The Reluctant Dragon & Mr. Toad Show is a 1970 American animated television series that aired on ABC's Saturday morning schedule. The show features two characters created by British children's writer Kenneth Grahame: the Reluctant Dragon from the 1898 short story of the same name, and Mr. Toad from the 1908 novel The Wind in the Willows. The show was created by Rankin/Bass Productions in New York City, who produced 17 episodes. The show was a flop and canceled midway through its first season, airing from September 12 until December 26, 1970. A year later, ABC aired reruns of the show on Sunday mornings on September 12, 1971.

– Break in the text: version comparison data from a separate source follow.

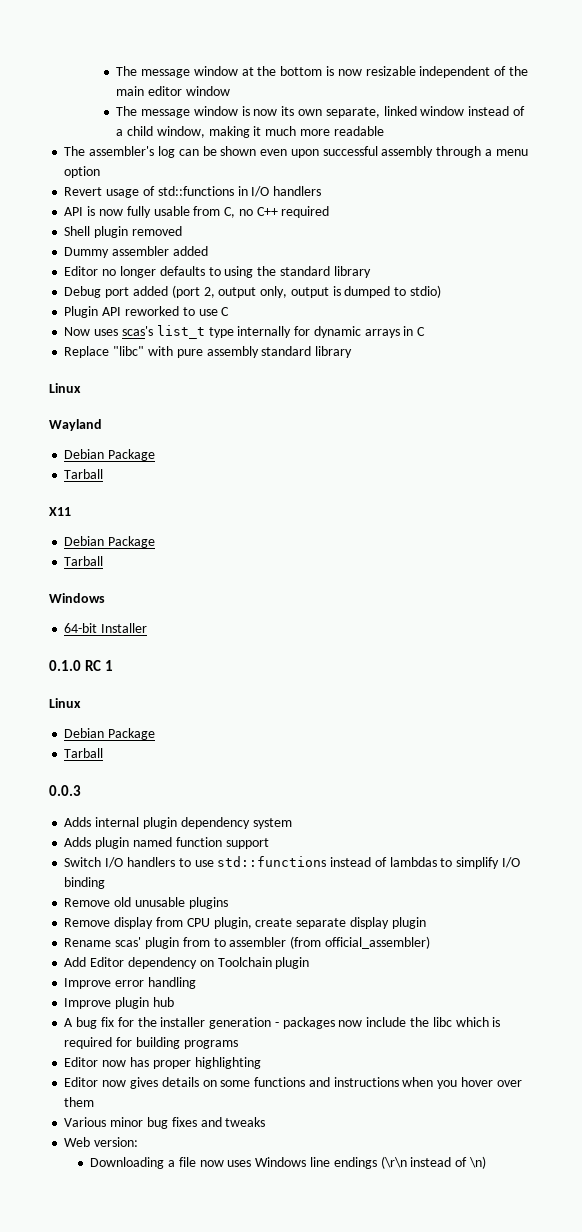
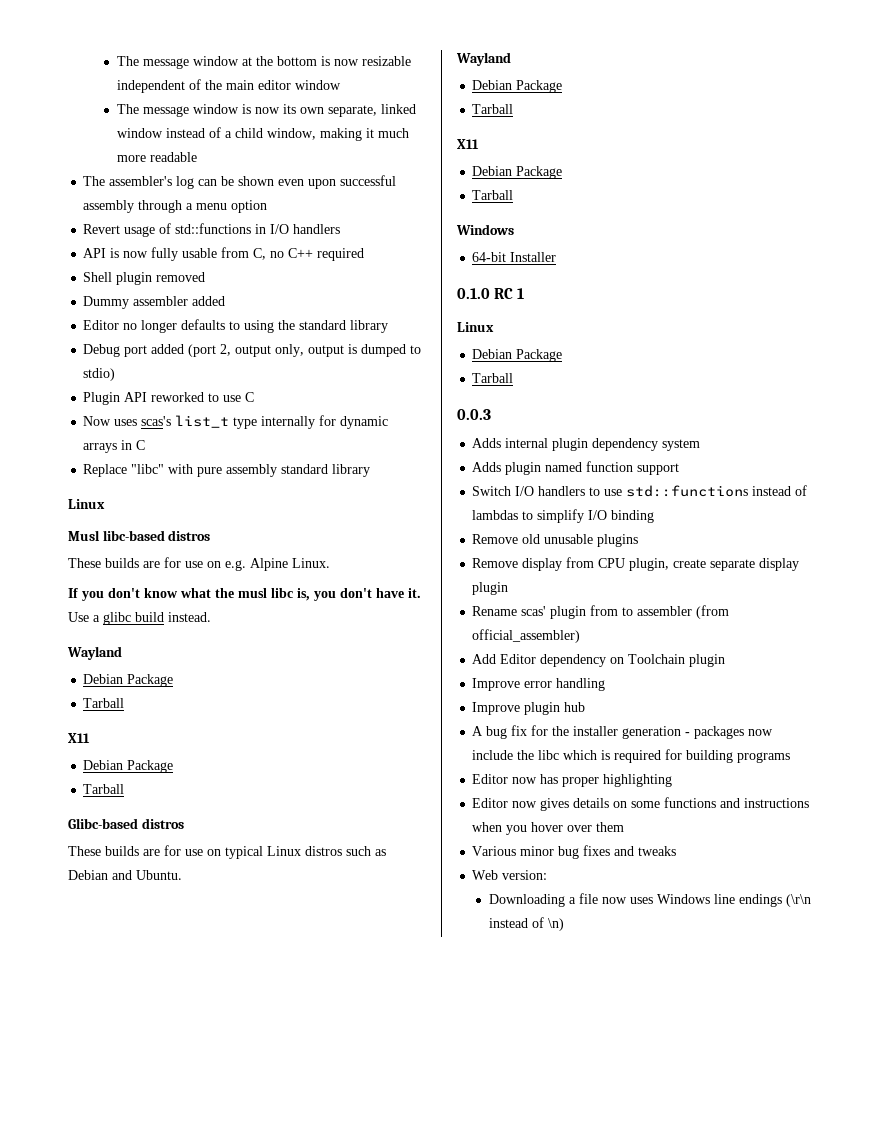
+ Musl libc-based distros
+ These builds are for use on e.g. Alpine Linux.
+ If you don't know what the musl libc is, you don't have it. Use a glibc build instead.
+ Wayland
+ Debian Package
+ Tarball
+ X11
+ Debian Package
+ Tarball
+ Glibc-based distros
+ These builds are for use on typical Linux distros such as Debian and Ubuntu.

The half-hour comedy program included three shorts on each episode: the Reluctant Dragon took the first and third slots, with a Mr. Toad cartoon in the middle. Written by Romeo Muller and William J. Keenan, the series uses a team of Canadian voice actors with Bernard Cowan as the recording supervisor. Tobias, the Reluctant Dragon, was voiced by Paul Soles; other characters were performed by Donna Miller, Claude Rae and Carl Banas. The series' character designs were done by Paul Coker, Jr., and the animation supervision by Steve Nakagawa at Mushi Production in Tokyo.

The Reluctant Dragon
Tobias is a gentle, dreamy dragon who was cursed by the wizard Merlin with flaming breath, which comes upon him every time that he sneezes. He is a kind-hearted soul who doesn't want to hurt the populace of Willowmarch Village, and is ashamed whenever he erupts in flame. He's regularly troubled by a little blonde girl who wants to give him a bouquet of daisies, which make him sneeze. Tobias is aided by a knight, Sir Malcolm Giles, who tries to protect both the village and the dragon. Willowmarch is ruled by King Herman, who hosts a variety show. Other characters include Sir Andrew, Irving the Bold and Ugliola.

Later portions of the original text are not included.